Work item
Of the records that follow, copy only the lines from the line containing "[522,149,560,159] When -> [65,527,79,540] If" to the line containing "[812,219,838,231] gets ->", both included, exactly as written.

Source material
***

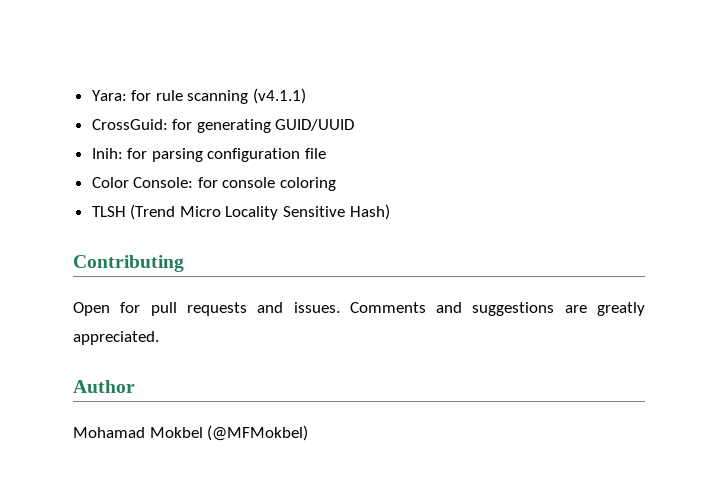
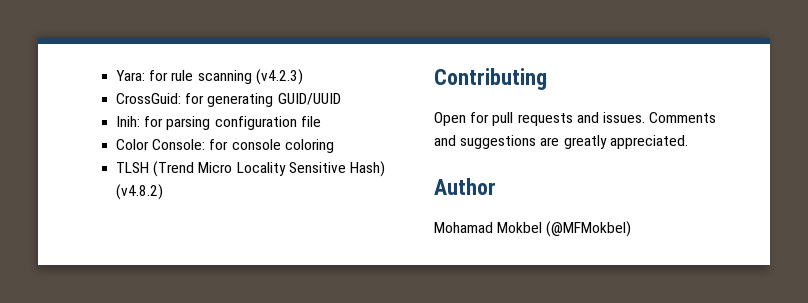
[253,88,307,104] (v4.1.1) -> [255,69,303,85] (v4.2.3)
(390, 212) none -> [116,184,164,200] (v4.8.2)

***

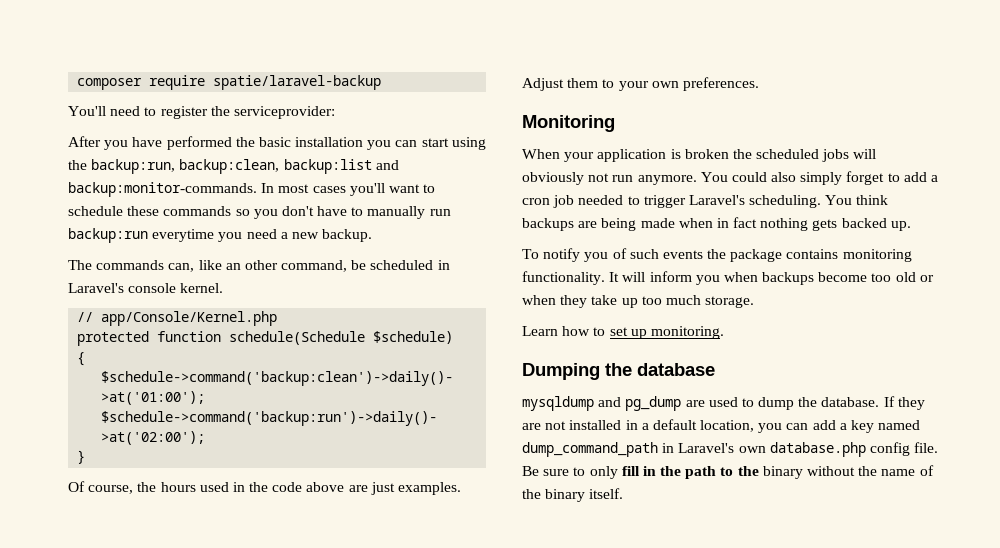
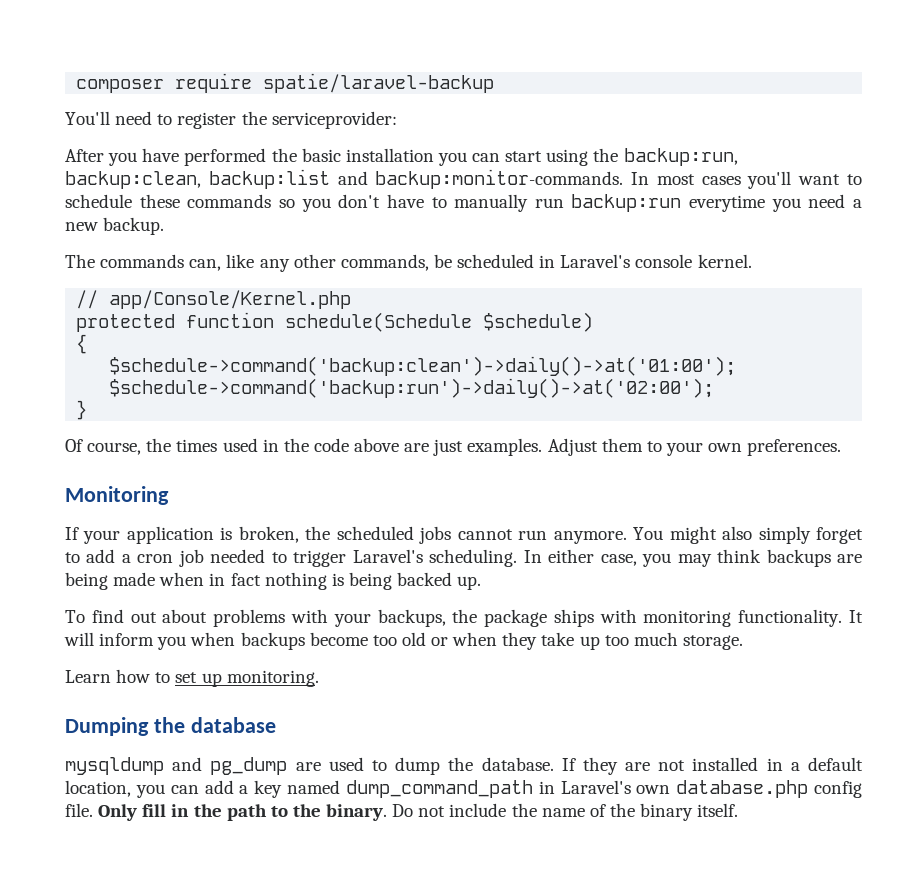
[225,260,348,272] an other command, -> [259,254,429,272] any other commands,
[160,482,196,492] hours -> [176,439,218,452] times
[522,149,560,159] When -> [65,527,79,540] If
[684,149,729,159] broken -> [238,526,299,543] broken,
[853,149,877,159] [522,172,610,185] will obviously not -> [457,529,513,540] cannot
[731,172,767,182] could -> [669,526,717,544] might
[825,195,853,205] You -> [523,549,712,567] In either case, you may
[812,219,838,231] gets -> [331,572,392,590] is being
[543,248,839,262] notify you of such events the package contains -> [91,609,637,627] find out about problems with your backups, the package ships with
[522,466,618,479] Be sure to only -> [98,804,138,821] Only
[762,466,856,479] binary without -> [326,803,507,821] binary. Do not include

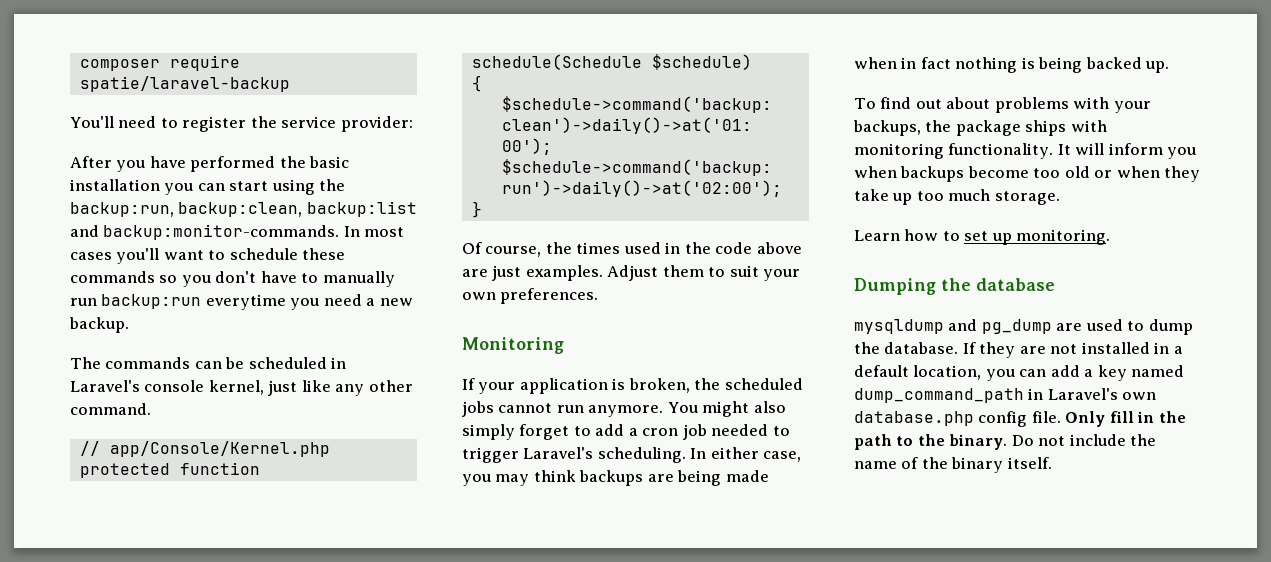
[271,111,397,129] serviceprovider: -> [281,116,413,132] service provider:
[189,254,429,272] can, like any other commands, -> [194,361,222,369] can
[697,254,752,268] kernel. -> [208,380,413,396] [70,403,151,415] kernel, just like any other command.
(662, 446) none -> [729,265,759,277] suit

***

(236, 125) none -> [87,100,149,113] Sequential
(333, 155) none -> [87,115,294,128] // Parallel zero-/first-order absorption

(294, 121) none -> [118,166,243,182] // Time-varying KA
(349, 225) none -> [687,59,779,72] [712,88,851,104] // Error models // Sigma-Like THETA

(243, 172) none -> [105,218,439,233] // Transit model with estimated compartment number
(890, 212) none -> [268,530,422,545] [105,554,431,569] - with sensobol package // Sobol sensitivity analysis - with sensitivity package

***

Written reply
[522,149,560,159] When -> [65,527,79,540] If
[684,149,729,159] broken -> [238,526,299,543] broken,
[853,149,877,159] [522,172,610,185] will obviously not -> [457,529,513,540] cannot
[731,172,767,182] could -> [669,526,717,544] might
[825,195,853,205] You -> [523,549,712,567] In either case, you may
[812,219,838,231] gets -> [331,572,392,590] is being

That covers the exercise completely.